**Work to complete**
When you copy the records that follow, please keep every word exactly as it is and leave out the pictures.
►
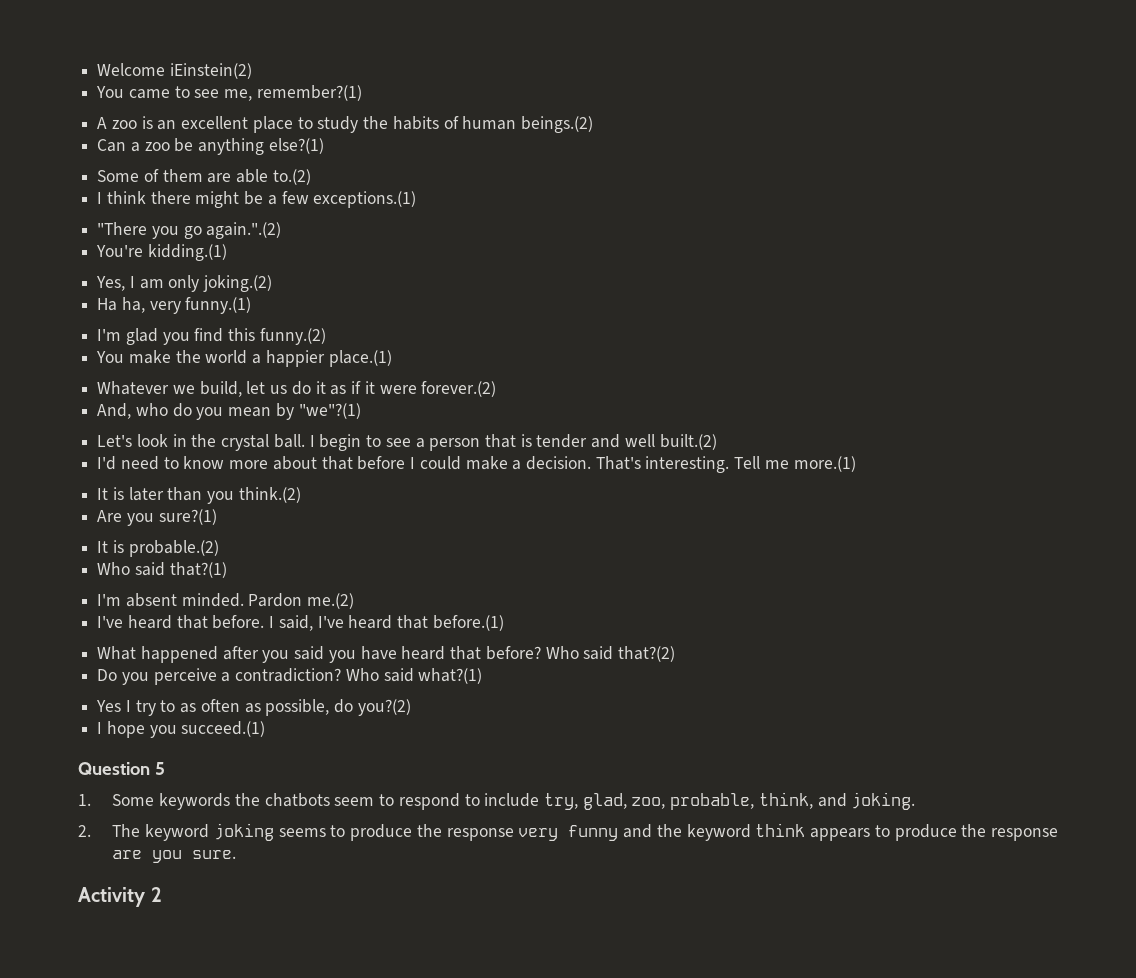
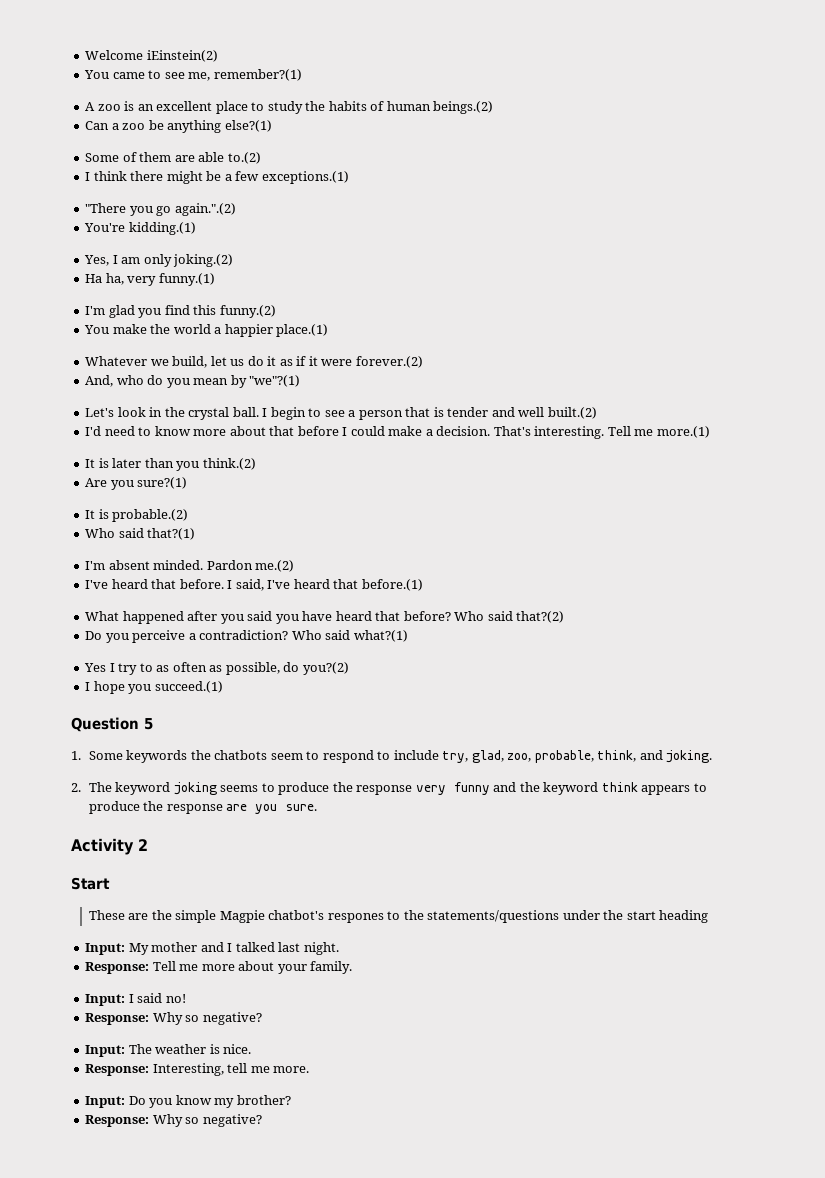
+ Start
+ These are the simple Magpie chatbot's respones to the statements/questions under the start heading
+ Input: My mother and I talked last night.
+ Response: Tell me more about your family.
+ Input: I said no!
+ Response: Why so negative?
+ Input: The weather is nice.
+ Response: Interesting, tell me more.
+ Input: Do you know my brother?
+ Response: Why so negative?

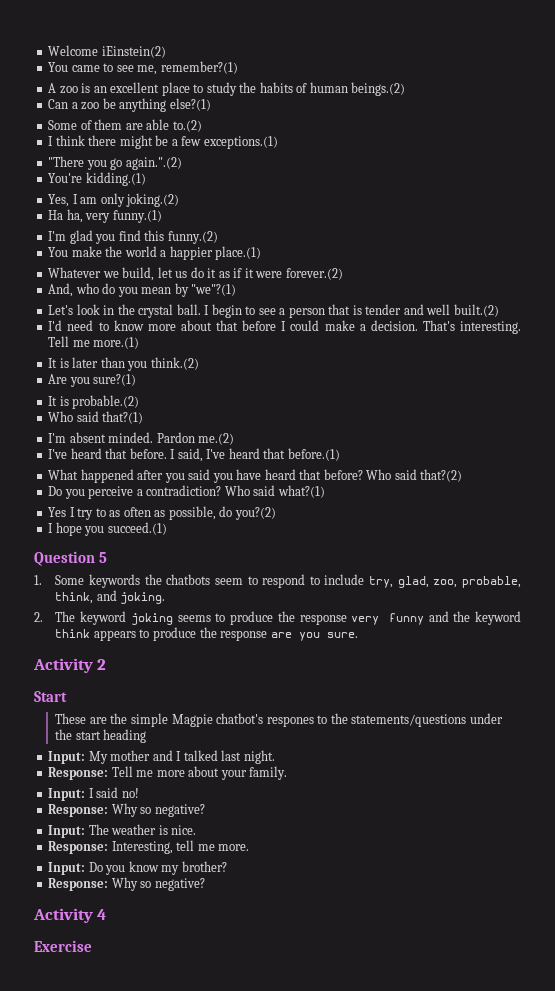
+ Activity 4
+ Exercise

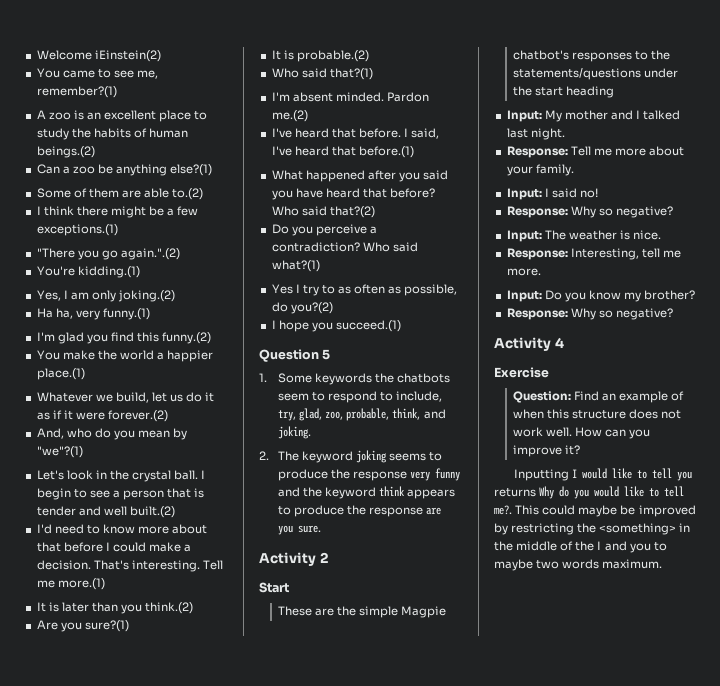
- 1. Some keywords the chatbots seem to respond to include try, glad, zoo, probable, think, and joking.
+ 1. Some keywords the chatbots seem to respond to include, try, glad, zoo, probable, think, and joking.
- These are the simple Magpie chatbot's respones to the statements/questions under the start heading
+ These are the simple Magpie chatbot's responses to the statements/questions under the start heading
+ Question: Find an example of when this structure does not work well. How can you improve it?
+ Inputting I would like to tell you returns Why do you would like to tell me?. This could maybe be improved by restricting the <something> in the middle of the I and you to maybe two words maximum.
◄
**Task result**
+ Start
+ These are the simple Magpie chatbot's respones to the statements/questions under the start heading
+ Input: My mother and I talked last night.
+ Response: Tell me more about your family.
+ Input: I said no!
+ Response: Why so negative?
+ Input: The weather is nice.
+ Response: Interesting, tell me more.
+ Input: Do you know my brother?
+ Response: Why so negative?

+ Activity 4
+ Exercise

- 1. Some keywords the chatbots seem to respond to include try, glad, zoo, probable, think, and joking.
+ 1. Some keywords the chatbots seem to respond to include, try, glad, zoo, probable, think, and joking.
- These are the simple Magpie chatbot's respones to the statements/questions under the start heading
+ These are the simple Magpie chatbot's responses to the statements/questions under the start heading
+ Question: Find an example of when this structure does not work well. How can you improve it?
+ Inputting I would like to tell you returns Why do you would like to tell me?. This could maybe be improved by restricting the <something> in the middle of the I and you to maybe two words maximum.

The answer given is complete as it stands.